The principles of social justice that are necessary should be at heart liberatory - acknowledging histories of colonialism and structures of oppression, and recognising the need for an intersectional approach that dismantles the latter without repeating the former (Mikulewicz et al. 2023). This is crucial in articulating a critical lens that attempts to step away from the neoliberal research and pedagogical paradigms within which, as employees of Western, Scottish institutions, we remain embedded. The focus should then be on creating a pedagogical process – where ‘learners can become aware of their own understandings and positions, engage with other perspectives and worldviews, challenge their assumptions, and construct new possibilities’ (McCowan 2023) – that reinforces solidarity rather than de-railing it. Our aim then in our wider work is to try to sit within the methodological and theoretical gaps that exist within the social justice literature, as well as those that do not already exist. Existing theoretical and methodological lenses in the social sciences are built on forms of supremacy: one knowledge over others; one people over others; one class over others; one gender over others; one ability over others. This results in a system where some people are valued more highly while others are cast aside. A critical approach aims to overturn this and to recognise that ‘marginal’ spaces are not peripheral to social justice and its pedagogical approaches, but are actually central to them, and a key element of transformative change. As Julia Watts Belser (2020) notes, for example, ‘disability is a state of vitality, a way of being that matters in the world, a position from which critical knowledge unfolds.’ In the end, recognising and responding to these contrived hierarchies and binaries with solidarity practice is one way to disrupt and subvert them.

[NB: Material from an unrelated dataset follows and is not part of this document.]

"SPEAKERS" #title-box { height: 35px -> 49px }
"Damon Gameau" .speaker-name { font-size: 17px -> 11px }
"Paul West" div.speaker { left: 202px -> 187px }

Bringing solidarity into the classroom
The VIP was founded, with student input, in autumn 2022. Together we decided that the VIP would work, collectively, with only one community organisation at a time, and ideally one that would originate from communities experiencing historical, societal and structural marginalisation. Since its inception and up until the time of the publication of this article, the VIP has been collaborating with an organisation, founded by Scottish Gypsy/Traveller activists, whose mission is centred on platforming the voices and concerns of Scottish Gypsy/Traveller communities, and those of other Indigenous and historically oppressed peoples. In Scotland, Gypsy/Traveller communities remain one of the most, if not the most, historically marginalised and oppressed groups in Scotland. As a team we thus have provided the organisation with academic (e.g. research, copy-editing) and non-academic (e.g. technological assistance, advocacy work, communication and networking) skills and resources that could then be used as part of their ongoing fight for social justice. To date, such examples of this – which we are comfortable sharing publicly - have included:
- producing a public education resource on the ethical considerations and risks of genetic research on Scottish Gypsy/Travellers;
- advocating for the cessation of biological research on Scottish Gypsy/Traveller genetics at another academic institution;
- compiling an accessible guide on legislation pertaining to the housing issues facing Scottish Gypsy/Traveller communities;
- networking with local activist organisations to protect a site of significance to a Scottish Gypsy/Traveller community based in Pitlochry, Scotland; and
- Co-producing archival research on forced housing and child welfare policies for policymake.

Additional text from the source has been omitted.